**WHAT IS BEING ASKED**
If a line in the records below holds the word "background", copy it.

(User interface change data)
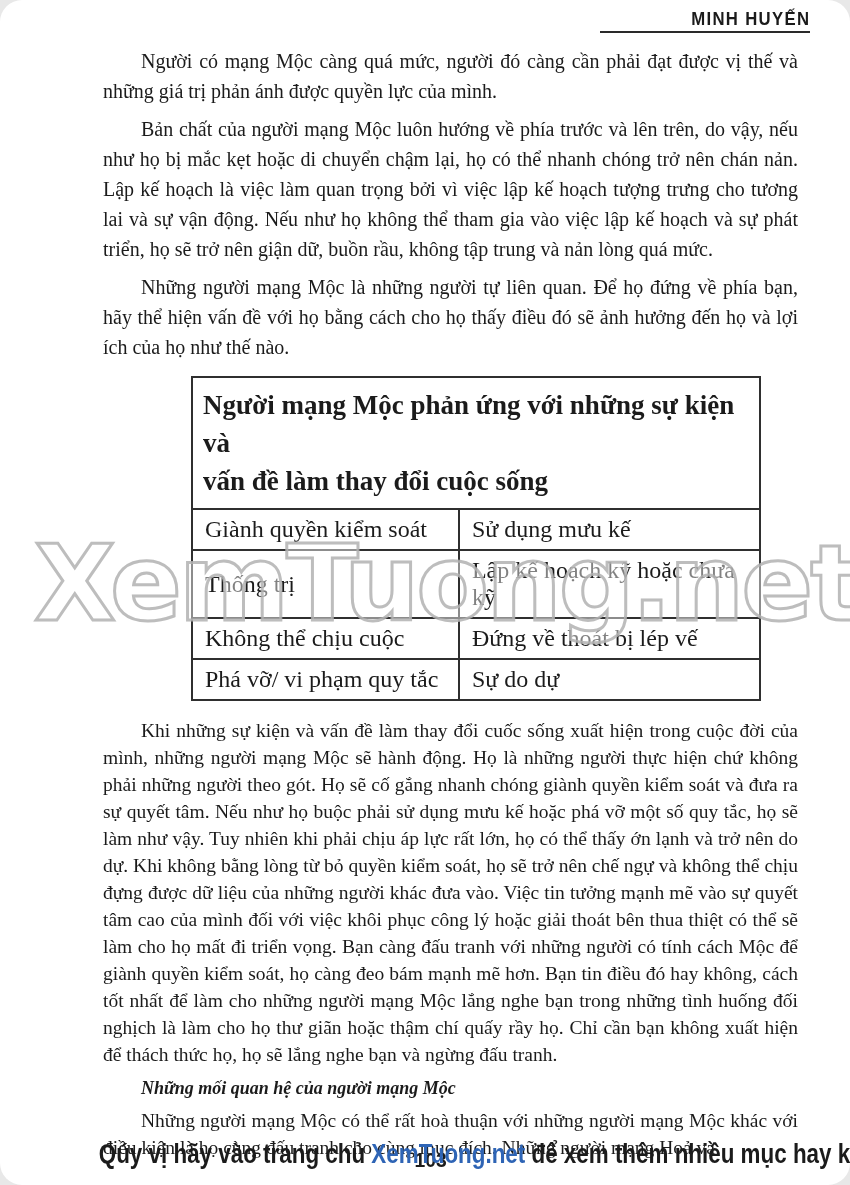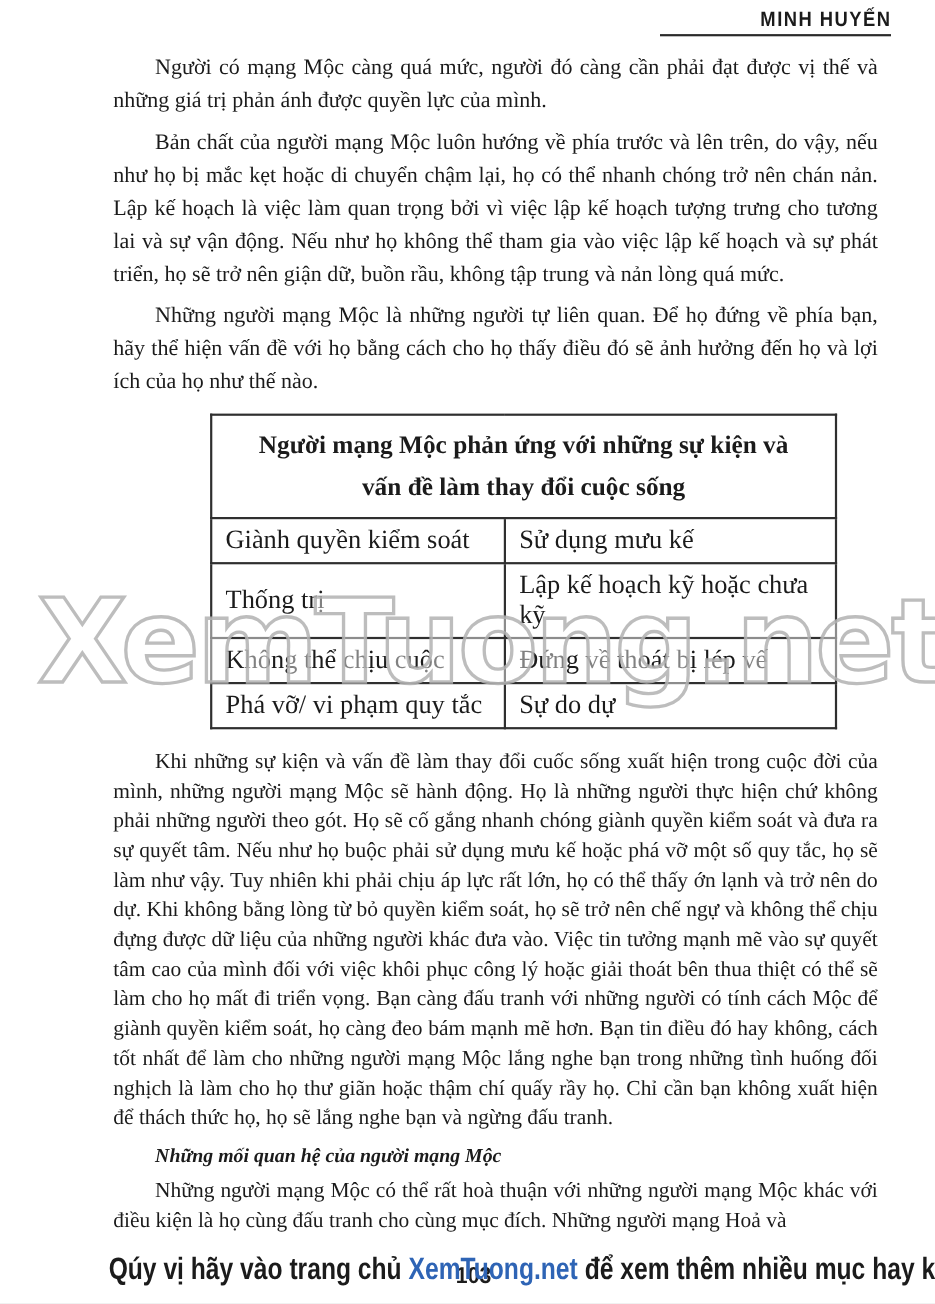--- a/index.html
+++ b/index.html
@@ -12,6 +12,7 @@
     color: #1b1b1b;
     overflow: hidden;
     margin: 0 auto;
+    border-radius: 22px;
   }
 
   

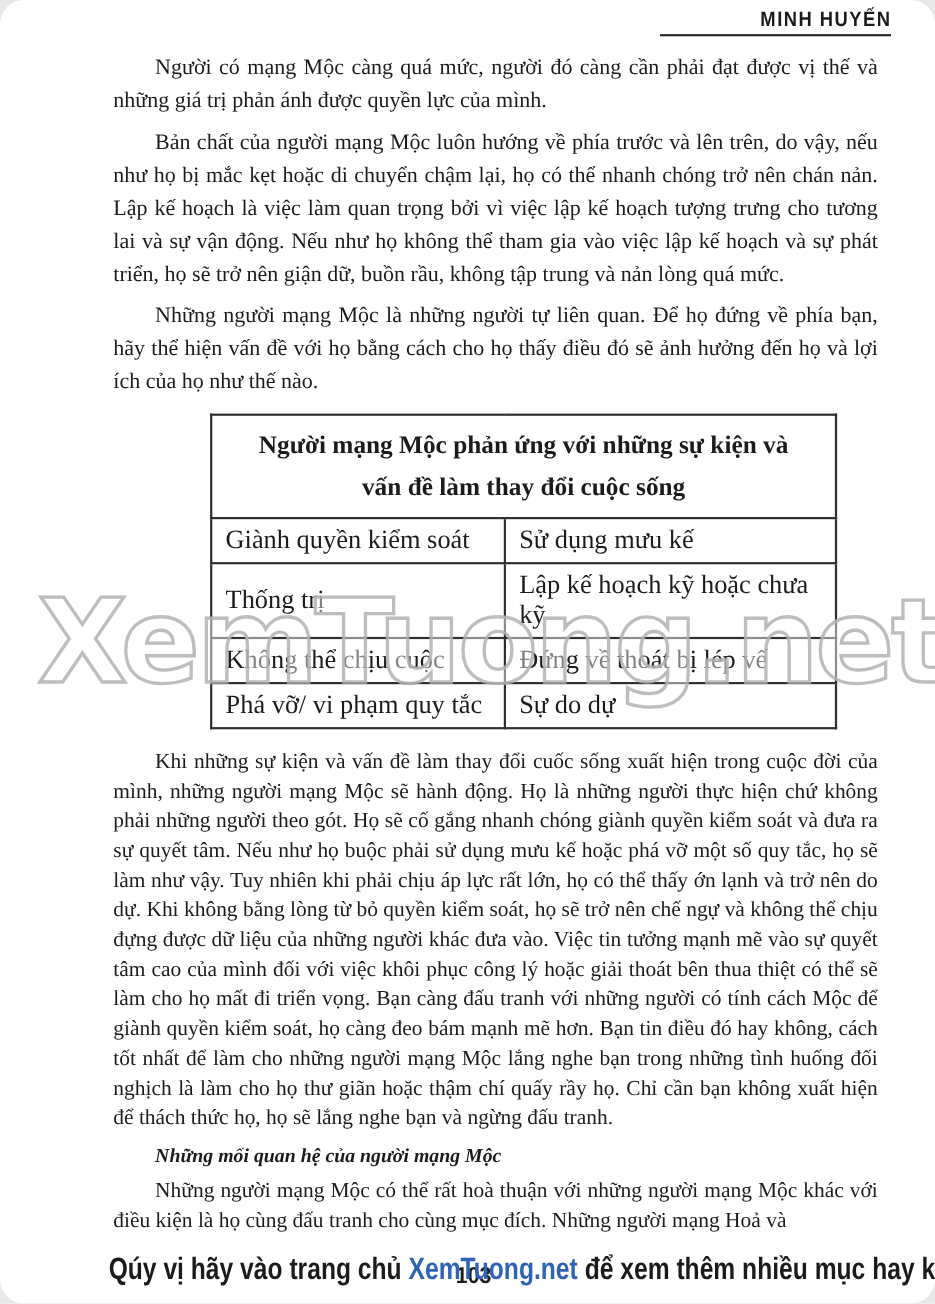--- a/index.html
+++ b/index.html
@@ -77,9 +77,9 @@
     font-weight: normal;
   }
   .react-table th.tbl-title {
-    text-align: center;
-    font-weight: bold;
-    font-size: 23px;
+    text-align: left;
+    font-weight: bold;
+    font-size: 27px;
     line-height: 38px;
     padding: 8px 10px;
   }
==
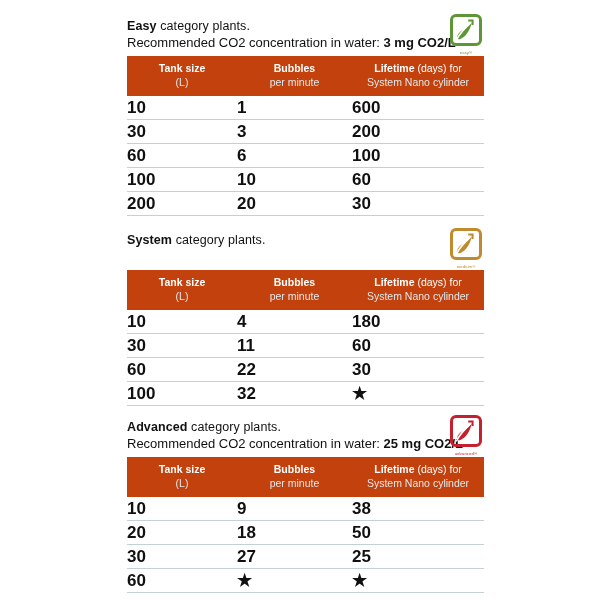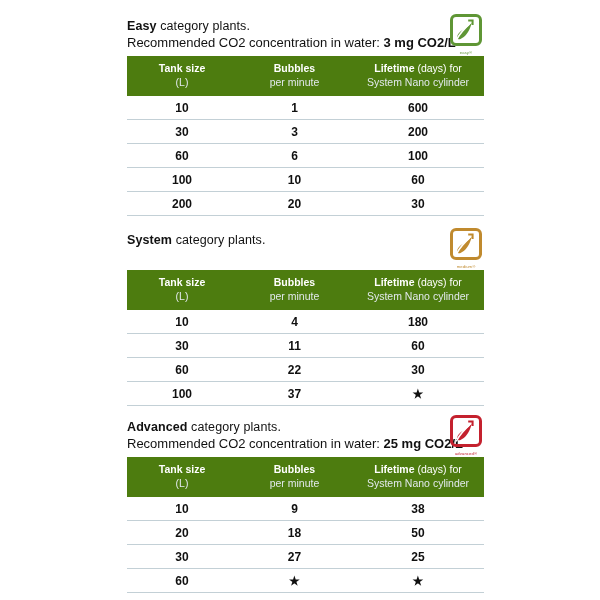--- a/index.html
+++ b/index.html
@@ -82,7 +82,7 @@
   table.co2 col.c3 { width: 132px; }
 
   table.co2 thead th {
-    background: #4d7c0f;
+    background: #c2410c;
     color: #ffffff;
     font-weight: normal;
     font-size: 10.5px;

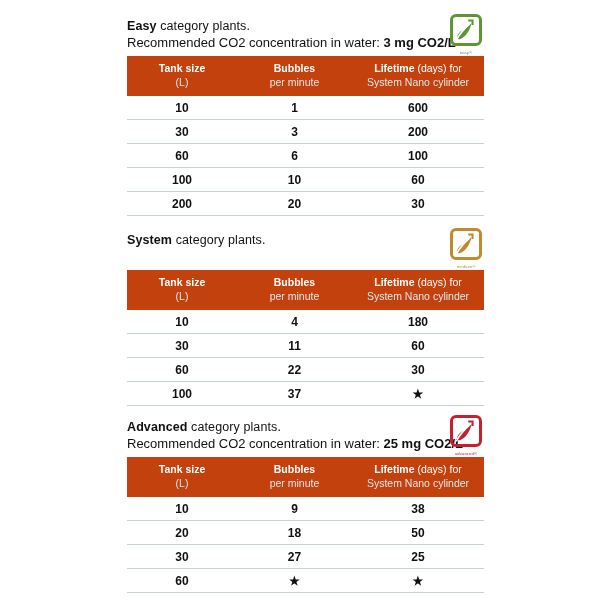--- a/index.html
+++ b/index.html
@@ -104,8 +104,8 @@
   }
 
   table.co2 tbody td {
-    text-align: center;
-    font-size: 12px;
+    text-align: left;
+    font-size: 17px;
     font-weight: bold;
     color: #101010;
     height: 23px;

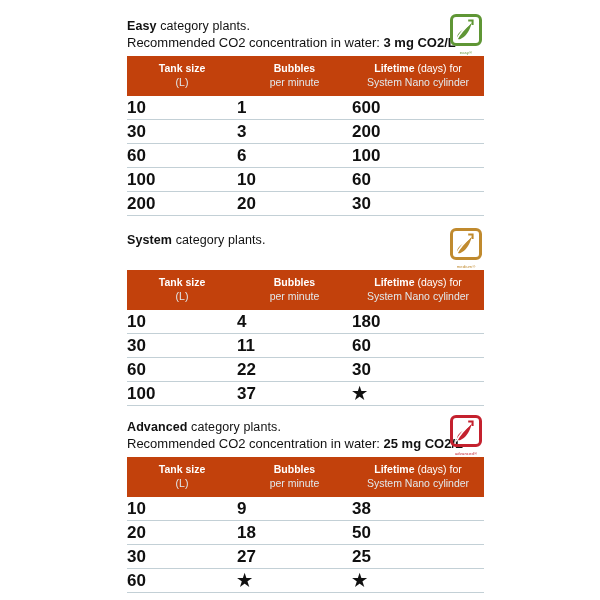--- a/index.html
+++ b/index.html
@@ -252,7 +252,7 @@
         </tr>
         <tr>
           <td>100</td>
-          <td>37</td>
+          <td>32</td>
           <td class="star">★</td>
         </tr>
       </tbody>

**ANSWER SECTION**
-    background: #4d7c0f;
+    background: #c2410c;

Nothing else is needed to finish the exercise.